> _TASK DIRECTIONS_: Beginning at the line containing "[716,198,733,212] [-] -> (286, 447) //", repeat each line below exactly up to and including the line containing "(524, 298) none". Do not repeat the pictures.

> _MATERIAL FOR THIS EXERCISE_:

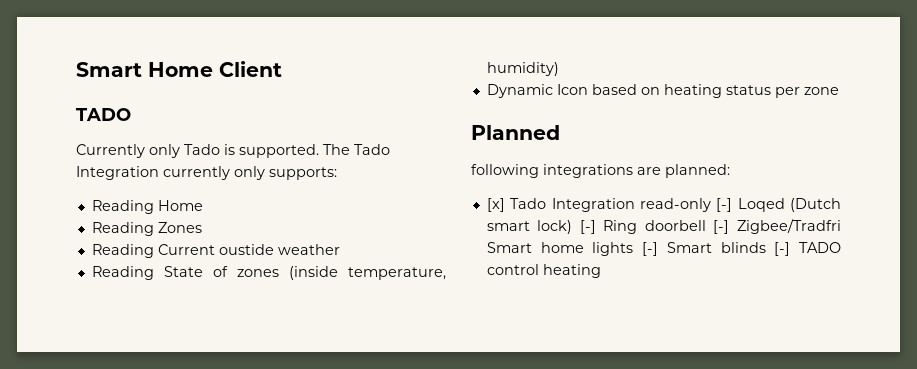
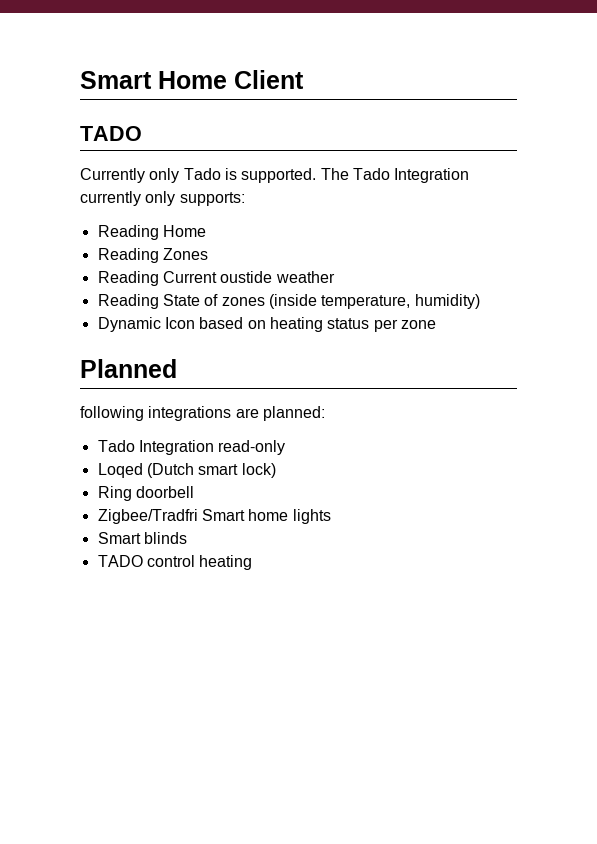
[486,198,505,212] [x] -> (325, 413) none
[716,198,733,212] [-] -> (286, 447) //
[579,220,596,234] [-] -> (276, 470) //
[713,220,730,234] [-] -> (194, 492) //
[642,242,659,256] [-] -> (331, 516) //
[774,242,791,256] [-] -> (187, 538) //

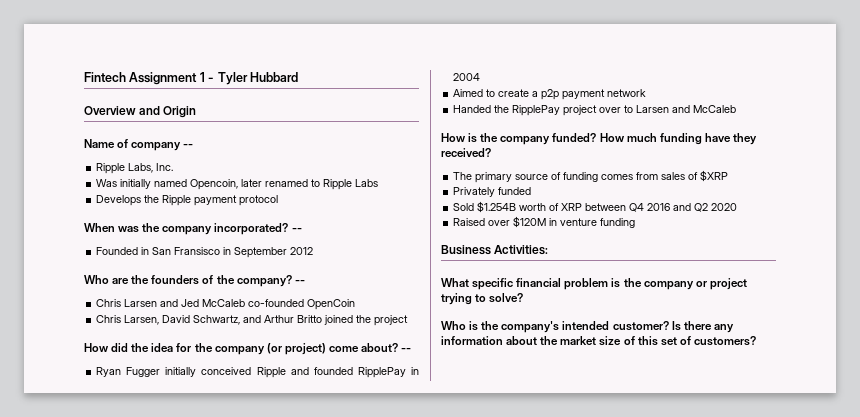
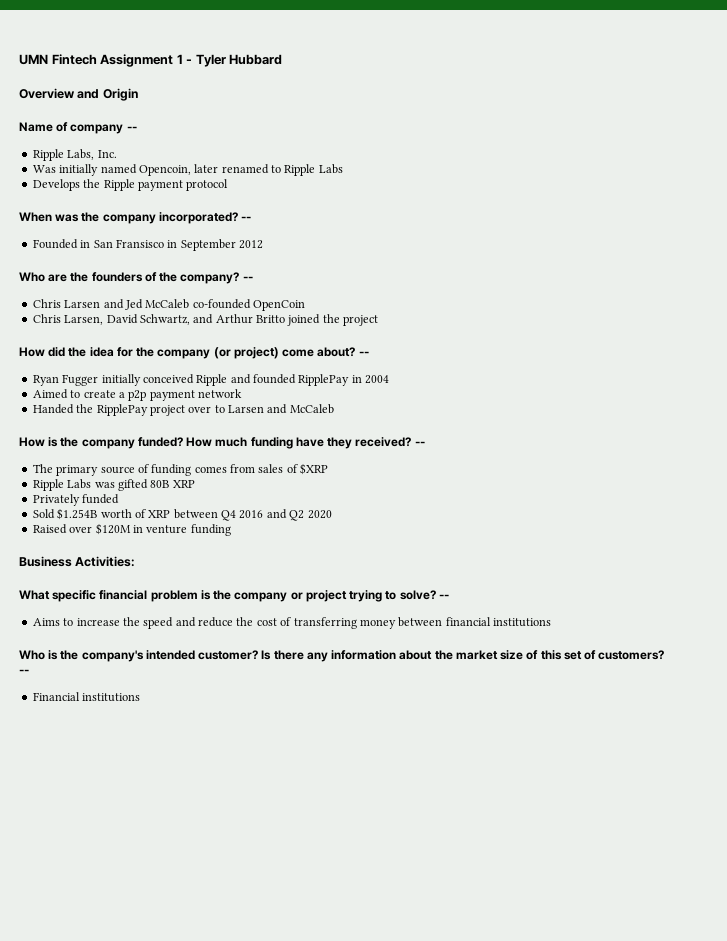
(84, 77) none -> [19,54,48,65] UMN
(491, 152) none -> [414,441,425,446] --
(729, 176) none -> [32,479,195,491] // Ripple Labs was gifted 80B XRP
(524, 298) none -> [438,594,449,599] [32,617,551,629] -- // Aims to increase the speed and reduce the cost of transferring money between financial institutions
(756, 341) none -> [19,669,29,674] [32,692,141,702] -- // Financial institutions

> _EXERCISE RESPONSE_:
[716,198,733,212] [-] -> (286, 447) //
[579,220,596,234] [-] -> (276, 470) //
[713,220,730,234] [-] -> (194, 492) //
[642,242,659,256] [-] -> (331, 516) //
[774,242,791,256] [-] -> (187, 538) //

(84, 77) none -> [19,54,48,65] UMN
(491, 152) none -> [414,441,425,446] --
(729, 176) none -> [32,479,195,491] // Ripple Labs was gifted 80B XRP
(524, 298) none -> [438,594,449,599] [32,617,551,629] -- // Aims to increase the speed and reduce the cost of transferring money between financial institutions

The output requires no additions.